(Task to complete)
Copy the data exactly, line for line.

(Entries shown)
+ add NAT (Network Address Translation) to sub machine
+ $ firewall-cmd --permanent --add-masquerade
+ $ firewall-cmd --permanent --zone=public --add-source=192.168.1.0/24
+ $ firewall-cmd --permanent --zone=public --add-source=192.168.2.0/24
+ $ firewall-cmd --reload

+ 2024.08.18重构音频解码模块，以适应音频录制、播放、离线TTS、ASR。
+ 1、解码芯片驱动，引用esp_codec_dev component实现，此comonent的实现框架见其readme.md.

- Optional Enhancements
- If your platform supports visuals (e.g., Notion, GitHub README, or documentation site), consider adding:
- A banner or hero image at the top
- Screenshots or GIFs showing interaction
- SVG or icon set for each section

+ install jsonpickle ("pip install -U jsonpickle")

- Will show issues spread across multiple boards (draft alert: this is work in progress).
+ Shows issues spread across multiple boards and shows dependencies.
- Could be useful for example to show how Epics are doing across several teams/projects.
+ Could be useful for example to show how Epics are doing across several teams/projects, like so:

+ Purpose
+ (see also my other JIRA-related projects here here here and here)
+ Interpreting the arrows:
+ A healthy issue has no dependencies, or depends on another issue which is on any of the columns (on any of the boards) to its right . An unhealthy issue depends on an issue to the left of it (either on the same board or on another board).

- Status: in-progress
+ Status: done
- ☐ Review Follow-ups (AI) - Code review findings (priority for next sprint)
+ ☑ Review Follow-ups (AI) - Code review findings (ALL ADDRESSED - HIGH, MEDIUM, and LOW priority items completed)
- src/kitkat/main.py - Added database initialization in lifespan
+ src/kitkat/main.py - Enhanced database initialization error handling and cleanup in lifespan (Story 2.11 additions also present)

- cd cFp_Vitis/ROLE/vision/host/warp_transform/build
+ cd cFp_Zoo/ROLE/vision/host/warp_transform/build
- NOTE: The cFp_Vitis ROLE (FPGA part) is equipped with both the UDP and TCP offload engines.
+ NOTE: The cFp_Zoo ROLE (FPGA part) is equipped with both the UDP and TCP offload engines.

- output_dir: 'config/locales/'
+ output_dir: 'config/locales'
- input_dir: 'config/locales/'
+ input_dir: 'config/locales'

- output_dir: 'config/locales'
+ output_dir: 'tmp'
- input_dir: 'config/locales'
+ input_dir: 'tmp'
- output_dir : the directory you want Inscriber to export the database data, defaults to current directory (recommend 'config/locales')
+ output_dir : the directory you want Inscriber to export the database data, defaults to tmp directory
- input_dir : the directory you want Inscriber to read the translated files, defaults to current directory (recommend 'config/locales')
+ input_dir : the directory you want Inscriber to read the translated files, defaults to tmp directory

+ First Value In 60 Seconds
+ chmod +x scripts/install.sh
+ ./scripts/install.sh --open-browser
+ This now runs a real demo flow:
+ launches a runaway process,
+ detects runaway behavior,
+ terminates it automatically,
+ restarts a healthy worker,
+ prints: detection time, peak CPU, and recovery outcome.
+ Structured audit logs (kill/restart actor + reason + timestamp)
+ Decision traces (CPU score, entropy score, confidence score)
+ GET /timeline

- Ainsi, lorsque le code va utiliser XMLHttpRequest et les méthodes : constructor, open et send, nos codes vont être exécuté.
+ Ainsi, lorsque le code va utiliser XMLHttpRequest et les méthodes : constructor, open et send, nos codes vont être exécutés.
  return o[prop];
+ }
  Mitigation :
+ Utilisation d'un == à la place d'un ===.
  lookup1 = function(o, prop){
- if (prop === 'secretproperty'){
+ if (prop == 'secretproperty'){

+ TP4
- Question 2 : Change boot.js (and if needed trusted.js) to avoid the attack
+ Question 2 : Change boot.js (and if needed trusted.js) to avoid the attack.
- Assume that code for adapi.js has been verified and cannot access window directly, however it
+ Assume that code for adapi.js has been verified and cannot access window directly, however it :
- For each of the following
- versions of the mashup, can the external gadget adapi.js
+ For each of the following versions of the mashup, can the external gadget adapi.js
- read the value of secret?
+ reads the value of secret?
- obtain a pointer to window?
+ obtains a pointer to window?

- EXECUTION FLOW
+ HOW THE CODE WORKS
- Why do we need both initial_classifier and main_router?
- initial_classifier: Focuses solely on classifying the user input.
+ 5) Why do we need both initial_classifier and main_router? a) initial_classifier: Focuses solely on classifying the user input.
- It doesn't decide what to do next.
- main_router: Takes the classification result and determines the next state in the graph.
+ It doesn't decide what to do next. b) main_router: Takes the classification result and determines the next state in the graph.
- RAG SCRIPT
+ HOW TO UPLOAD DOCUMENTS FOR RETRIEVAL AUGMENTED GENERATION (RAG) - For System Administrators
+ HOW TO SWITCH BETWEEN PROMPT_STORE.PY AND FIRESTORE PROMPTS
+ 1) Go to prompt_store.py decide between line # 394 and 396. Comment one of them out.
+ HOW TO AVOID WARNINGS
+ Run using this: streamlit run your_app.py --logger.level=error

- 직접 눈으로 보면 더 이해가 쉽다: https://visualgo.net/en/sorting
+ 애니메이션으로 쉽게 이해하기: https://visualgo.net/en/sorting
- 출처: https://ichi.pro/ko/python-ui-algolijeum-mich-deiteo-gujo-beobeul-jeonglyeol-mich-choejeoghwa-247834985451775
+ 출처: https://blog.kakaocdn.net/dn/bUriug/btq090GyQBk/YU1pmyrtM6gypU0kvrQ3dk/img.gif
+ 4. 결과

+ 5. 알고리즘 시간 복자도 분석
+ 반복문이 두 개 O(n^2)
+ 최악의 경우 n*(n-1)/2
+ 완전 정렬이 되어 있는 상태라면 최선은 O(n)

(Finished task)
+ add NAT (Network Address Translation) to sub machine
+ $ firewall-cmd --permanent --add-masquerade
+ $ firewall-cmd --permanent --zone=public --add-source=192.168.1.0/24
+ $ firewall-cmd --permanent --zone=public --add-source=192.168.2.0/24
+ $ firewall-cmd --reload

+ 2024.08.18重构音频解码模块，以适应音频录制、播放、离线TTS、ASR。
+ 1、解码芯片驱动，引用esp_codec_dev component实现，此comonent的实现框架见其readme.md.

- Optional Enhancements
- If your platform supports visuals (e.g., Notion, GitHub README, or documentation site), consider adding:
- A banner or hero image at the top
- Screenshots or GIFs showing interaction
- SVG or icon set for each section

+ install jsonpickle ("pip install -U jsonpickle")

- Will show issues spread across multiple boards (draft alert: this is work in progress).
+ Shows issues spread across multiple boards and shows dependencies.
- Could be useful for example to show how Epics are doing across several teams/projects.
+ Could be useful for example to show how Epics are doing across several teams/projects, like so:

+ Purpose
+ (see also my other JIRA-related projects here here here and here)
+ Interpreting the arrows:
+ A healthy issue has no dependencies, or depends on another issue which is on any of the columns (on any of the boards) to its right . An unhealthy issue depends on an issue to the left of it (either on the same board or on another board).

- Status: in-progress
+ Status: done
- ☐ Review Follow-ups (AI) - Code review findings (priority for next sprint)
+ ☑ Review Follow-ups (AI) - Code review findings (ALL ADDRESSED - HIGH, MEDIUM, and LOW priority items completed)
- src/kitkat/main.py - Added database initialization in lifespan
+ src/kitkat/main.py - Enhanced database initialization error handling and cleanup in lifespan (Story 2.11 additions also present)

- cd cFp_Vitis/ROLE/vision/host/warp_transform/build
+ cd cFp_Zoo/ROLE/vision/host/warp_transform/build
- NOTE: The cFp_Vitis ROLE (FPGA part) is equipped with both the UDP and TCP offload engines.
+ NOTE: The cFp_Zoo ROLE (FPGA part) is equipped with both the UDP and TCP offload engines.

- output_dir: 'config/locales/'
+ output_dir: 'config/locales'
- input_dir: 'config/locales/'
+ input_dir: 'config/locales'

- output_dir: 'config/locales'
+ output_dir: 'tmp'
- input_dir: 'config/locales'
+ input_dir: 'tmp'
- output_dir : the directory you want Inscriber to export the database data, defaults to current directory (recommend 'config/locales')
+ output_dir : the directory you want Inscriber to export the database data, defaults to tmp directory
- input_dir : the directory you want Inscriber to read the translated files, defaults to current directory (recommend 'config/locales')
+ input_dir : the directory you want Inscriber to read the translated files, defaults to tmp directory

+ First Value In 60 Seconds
+ chmod +x scripts/install.sh
+ ./scripts/install.sh --open-browser
+ This now runs a real demo flow:
+ launches a runaway process,
+ detects runaway behavior,
+ terminates it automatically,
+ restarts a healthy worker,
+ prints: detection time, peak CPU, and recovery outcome.
+ Structured audit logs (kill/restart actor + reason + timestamp)
+ Decision traces (CPU score, entropy score, confidence score)
+ GET /timeline

- Ainsi, lorsque le code va utiliser XMLHttpRequest et les méthodes : constructor, open et send, nos codes vont être exécuté.
+ Ainsi, lorsque le code va utiliser XMLHttpRequest et les méthodes : constructor, open et send, nos codes vont être exécutés.
  return o[prop];
+ }
  Mitigation :
+ Utilisation d'un == à la place d'un ===.
  lookup1 = function(o, prop){
- if (prop === 'secretproperty'){
+ if (prop == 'secretproperty'){

+ TP4
- Question 2 : Change boot.js (and if needed trusted.js) to avoid the attack
+ Question 2 : Change boot.js (and if needed trusted.js) to avoid the attack.
- Assume that code for adapi.js has been verified and cannot access window directly, however it
+ Assume that code for adapi.js has been verified and cannot access window directly, however it :
- For each of the following
- versions of the mashup, can the external gadget adapi.js
+ For each of the following versions of the mashup, can the external gadget adapi.js
- read the value of secret?
+ reads the value of secret?
- obtain a pointer to window?
+ obtains a pointer to window?

- EXECUTION FLOW
+ HOW THE CODE WORKS
- Why do we need both initial_classifier and main_router?
- initial_classifier: Focuses solely on classifying the user input.
+ 5) Why do we need both initial_classifier and main_router? a) initial_classifier: Focuses solely on classifying the user input.
- It doesn't decide what to do next.
- main_router: Takes the classification result and determines the next state in the graph.
+ It doesn't decide what to do next. b) main_router: Takes the classification result and determines the next state in the graph.
- RAG SCRIPT
+ HOW TO UPLOAD DOCUMENTS FOR RETRIEVAL AUGMENTED GENERATION (RAG) - For System Administrators
+ HOW TO SWITCH BETWEEN PROMPT_STORE.PY AND FIRESTORE PROMPTS
+ 1) Go to prompt_store.py decide between line # 394 and 396. Comment one of them out.
+ HOW TO AVOID WARNINGS
+ Run using this: streamlit run your_app.py --logger.level=error

- 직접 눈으로 보면 더 이해가 쉽다: https://visualgo.net/en/sorting
+ 애니메이션으로 쉽게 이해하기: https://visualgo.net/en/sorting
- 출처: https://ichi.pro/ko/python-ui-algolijeum-mich-deiteo-gujo-beobeul-jeonglyeol-mich-choejeoghwa-247834985451775
+ 출처: https://blog.kakaocdn.net/dn/bUriug/btq090GyQBk/YU1pmyrtM6gypU0kvrQ3dk/img.gif
+ 4. 결과

+ 5. 알고리즘 시간 복자도 분석
+ 반복문이 두 개 O(n^2)
+ 최악의 경우 n*(n-1)/2
+ 완전 정렬이 되어 있는 상태라면 최선은 O(n)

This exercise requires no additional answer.